= David W. Stark =

David W. Stark (c. 1879 – 1940 or 1941) was an American politician. He was a member of the Missouri Legislature in the early 20th century. He was a farmer in West Line, Missouri.

==Political life==
In November 1910, Stark was elected as a Democrat to the Cass County seat in the Missouri House of Representatives.

On Monday, May 20, 1911, the St. Louis Globe-Democrat printed a story headed "Drunken Democrats Turn Assembly Into a Sunday Debauch; Liquor-Fired Mob Breaks Up Senate Session; Carouse Is in Celebration of Game Warden." In it, the Globe said:

The Sunday session of the House terminated late in the afternoon in a fist fight and near riot. Kirby J. Smith of Ava, Missouri, a clerk in the office of Game Commissioner Tolerton . . . was assaulted upon the floor of the House by Representative David W. Stark of Cass County.

The St. Joseph News-Press reported that Stark "struck at" Smith and then "grasped him by the throat and pushed him, scrambling and fighting, to the rear of the hall. . . At last someone tripped Stark, and the two sprawled on the floor, and the other representatives" pulled Stark off.

Stark filed a suit against the Globe the next month, alleging libel and asking for $150,000 in damages. The newspaper paid him $2,500 to withdraw the suit.

Stark served two terms in Missouri's House of Representatives, and in 1916, he was elected to its Senate. He himself voted in Freeman, Missouri.

==Personal life==
Stark's family lived in Cass County, Missouri, since the early 1850s.

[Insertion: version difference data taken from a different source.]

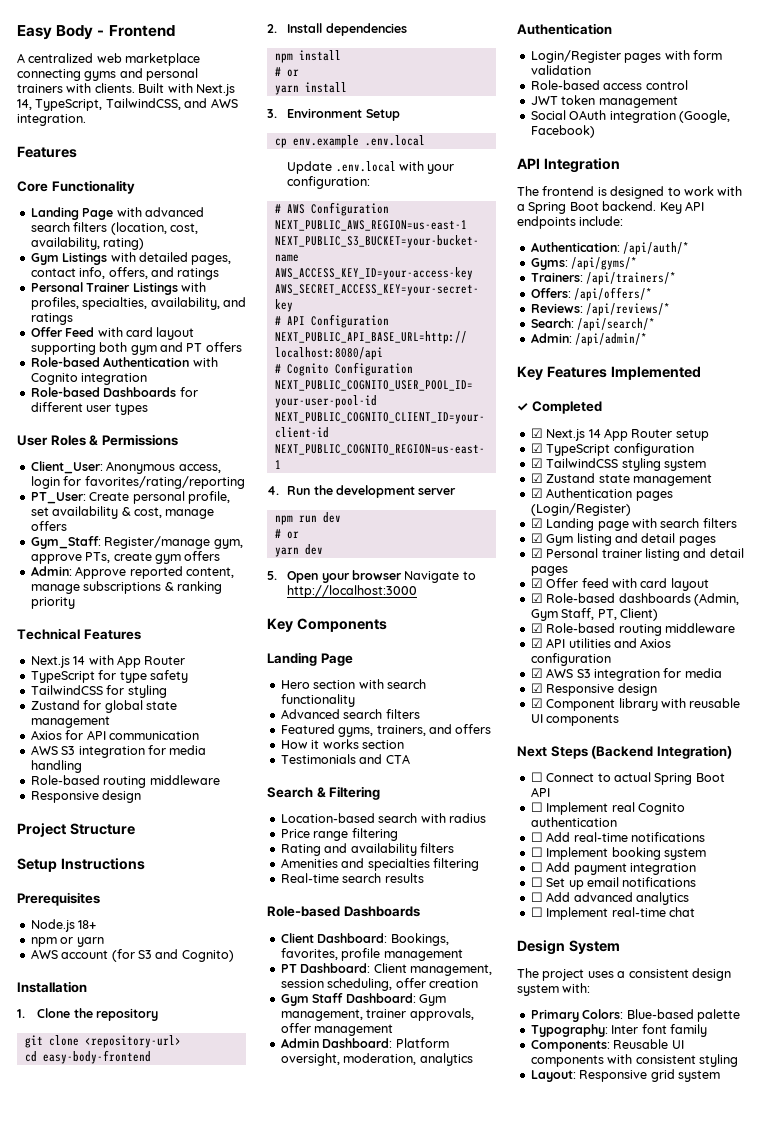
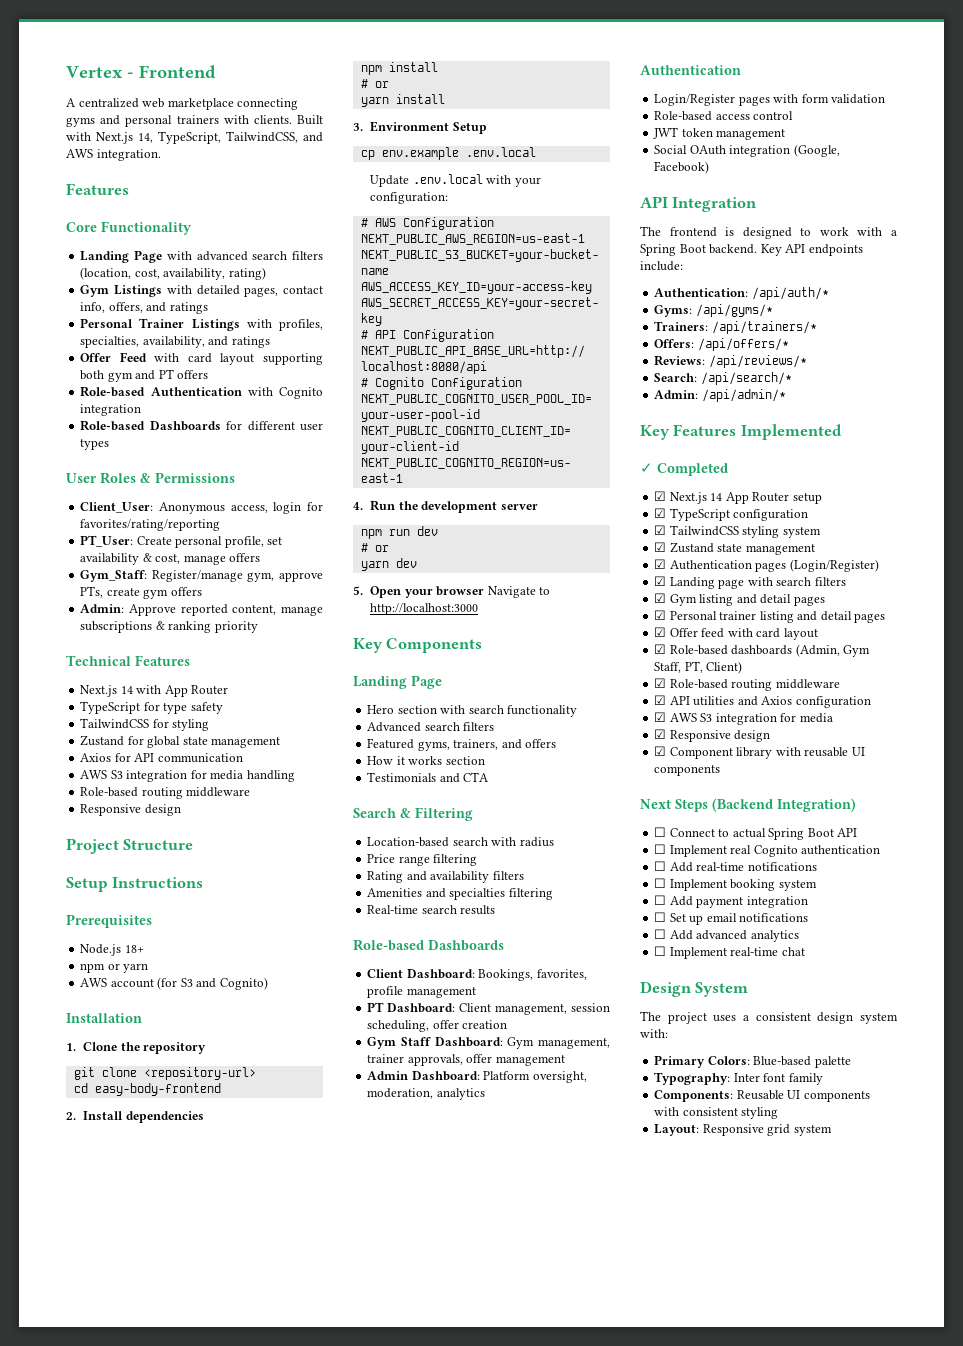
- Easy Body - Frontend
+ Vertex - Frontend

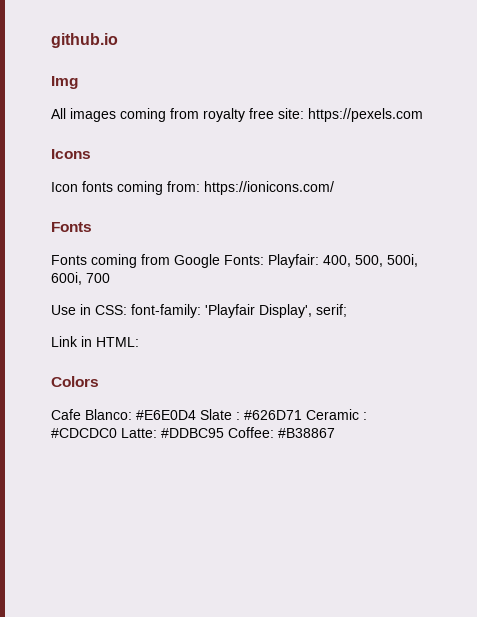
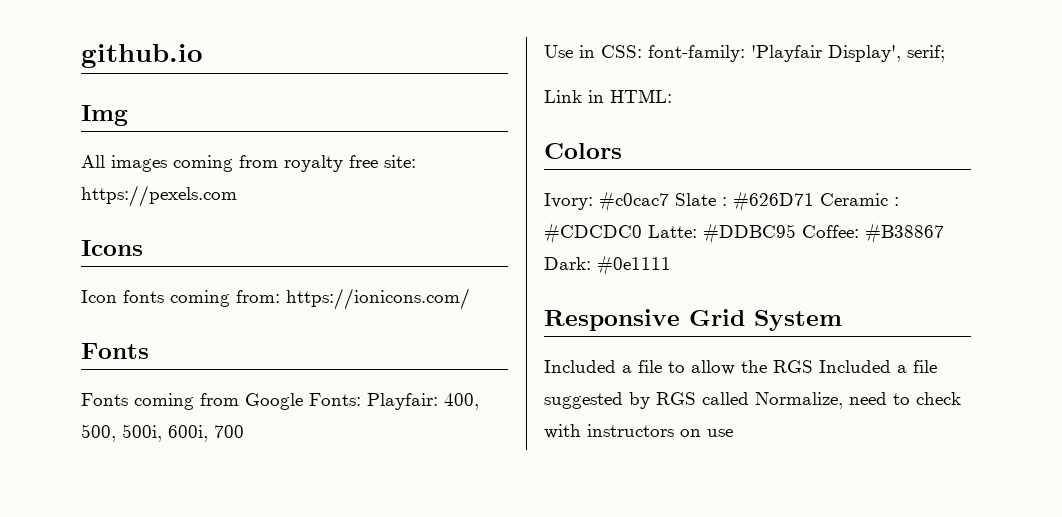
- Cafe Blanco: #E6E0D4 Slate : #626D71 Ceramic : #CDCDC0 Latte: #DDBC95 Coffee: #B38867
+ Ivory: #c0cac7 Slate : #626D71 Ceramic : #CDCDC0 Latte: #DDBC95 Coffee: #B38867 Dark: #0e1111
+ Responsive Grid System
+ Included a file to allow the RGS Included a file suggested by RGS called Normalize, need to check with instructors on use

A marriage license was issued to Stark and Martha Ingels of Jackson County on May 16, 1910. In 1917, the St. Louis Globe-Democrat reported that Stark was one of nine senators who "have their wives on the pay roll of the General Assembly as clerks or stenographers at $3.50 a day."

About 1921 or 1922, Stark became "mentally unbalanced" and was admitted as a private patient at the Nevada Hospital for the Insane. In 1928, his private funds having been exhausted, his expenses at the hospital were taken over by Cass County.

Dying in 1940 or 1941, the Missouri Senate held a memorial service for eight former senators, including Stark, who had died "since the last session of the General Assembly".